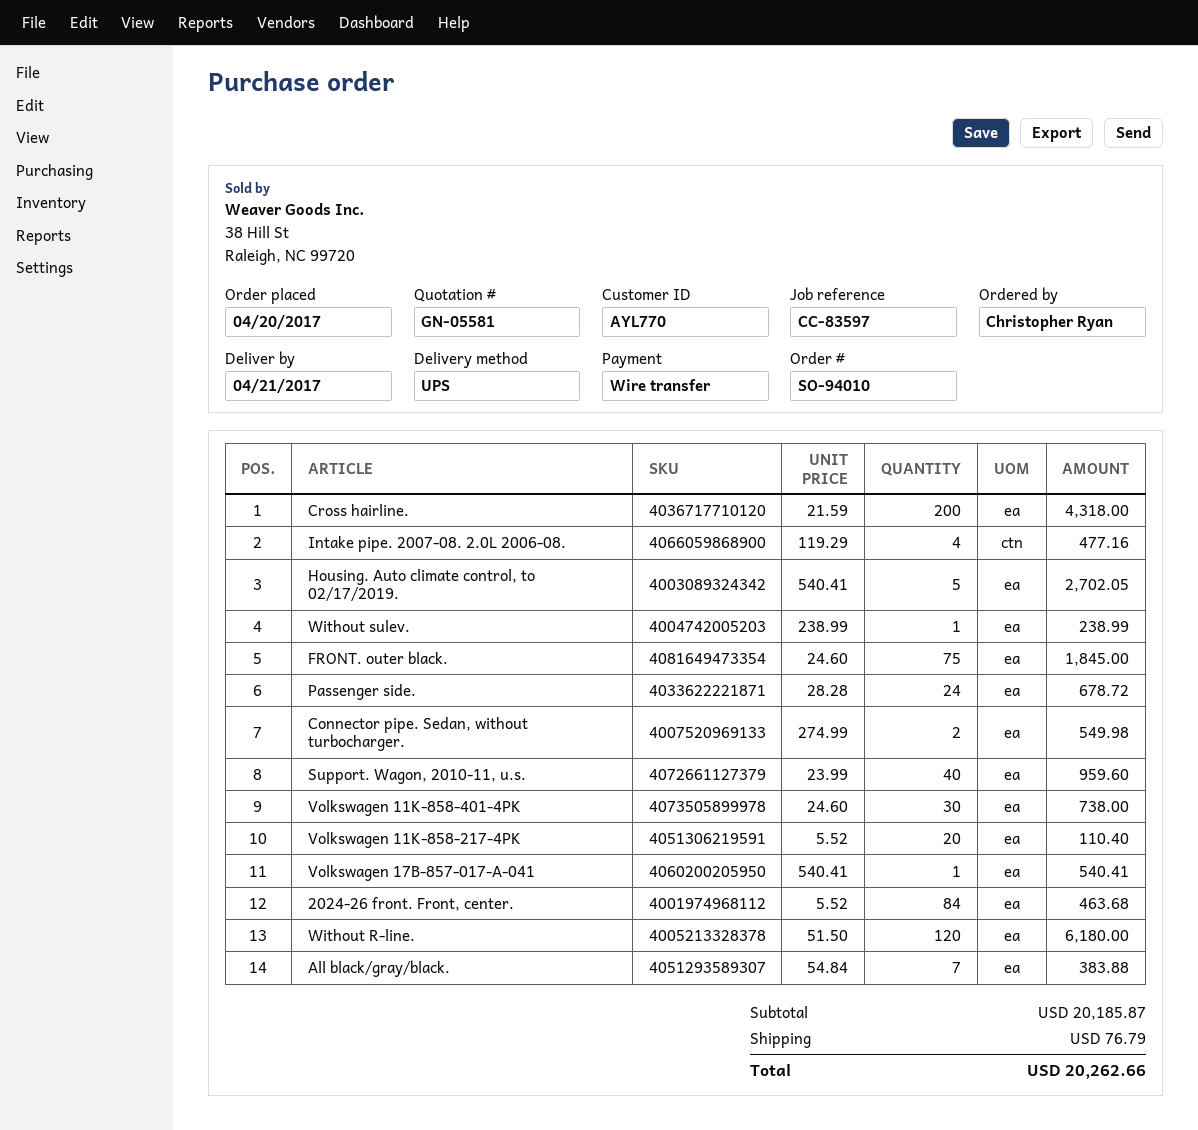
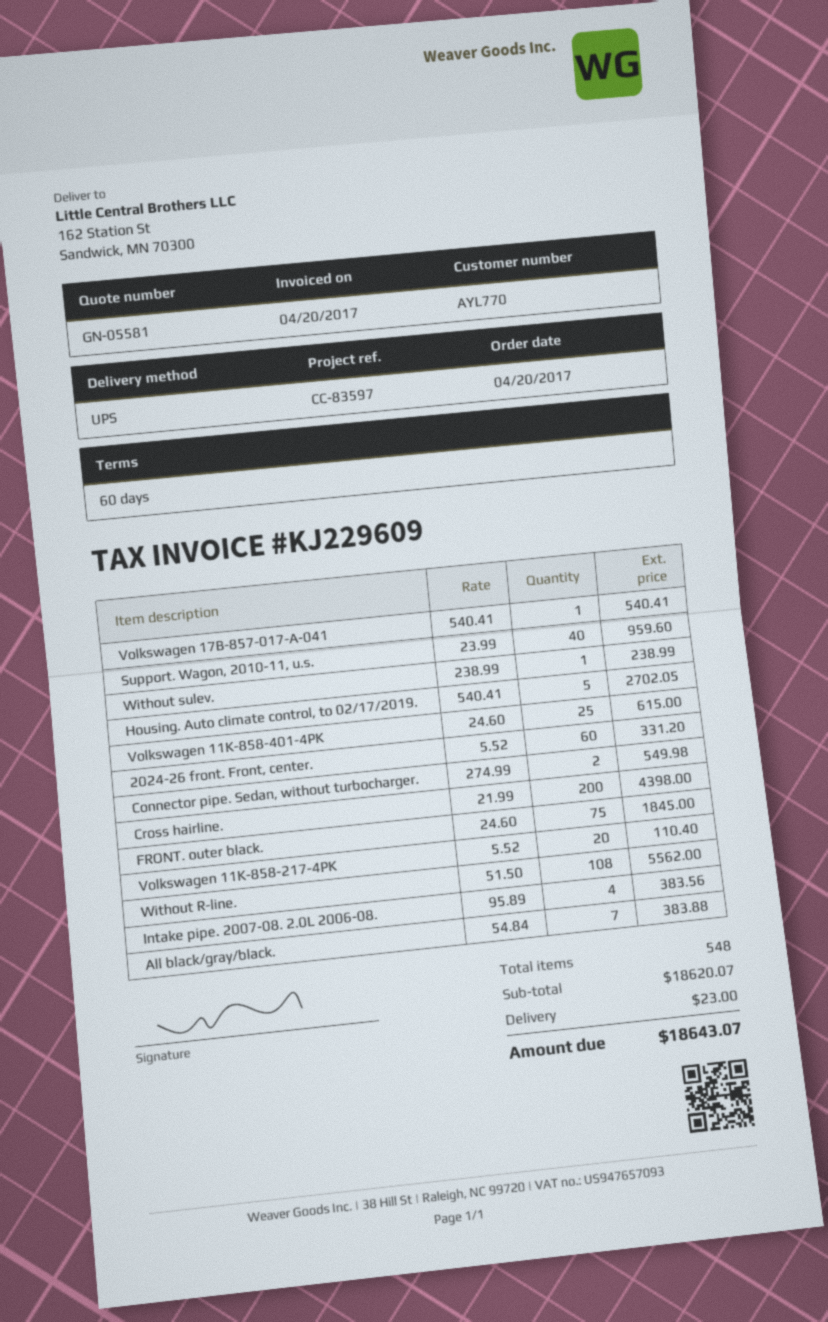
Cross hairline.: 200 x 21.59 = 4318.00 -> 200 x 21.99 = 4398.00
Intake pipe. 2007-08. 2.0L 2006-08.: 4 x 119.29 = 477.16 -> 4 x 95.89 = 383.56
Passenger side.: 24 x 28.28 = 678.72 -> none
Volkswagen 11K-858-401-4PK: 30 x 24.60 = 738.00 -> 25 x 24.60 = 615.00
2024-26 front. Front, center.: 84 x 5.52 = 463.68 -> 60 x 5.52 = 331.20
Without R-line.: 120 x 51.50 = 6180.00 -> 108 x 51.50 = 5562.00
subtotal: 20185.87 -> 18620.07
shipping: 76.79 -> 23.00
total: 20262.66 -> 18643.07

The problem: Could you repeat exactly the lines above from the line with "Intake pipe. 2007-08." up to and including the line with "2024-26 front. Front, center.: 84", and only those?

Solution to this task:
Intake pipe. 2007-08. 2.0L 2006-08.: 4 x 119.29 = 477.16 -> 4 x 95.89 = 383.56
Passenger side.: 24 x 28.28 = 678.72 -> none
Volkswagen 11K-858-401-4PK: 30 x 24.60 = 738.00 -> 25 x 24.60 = 615.00
2024-26 front. Front, center.: 84 x 5.52 = 463.68 -> 60 x 5.52 = 331.20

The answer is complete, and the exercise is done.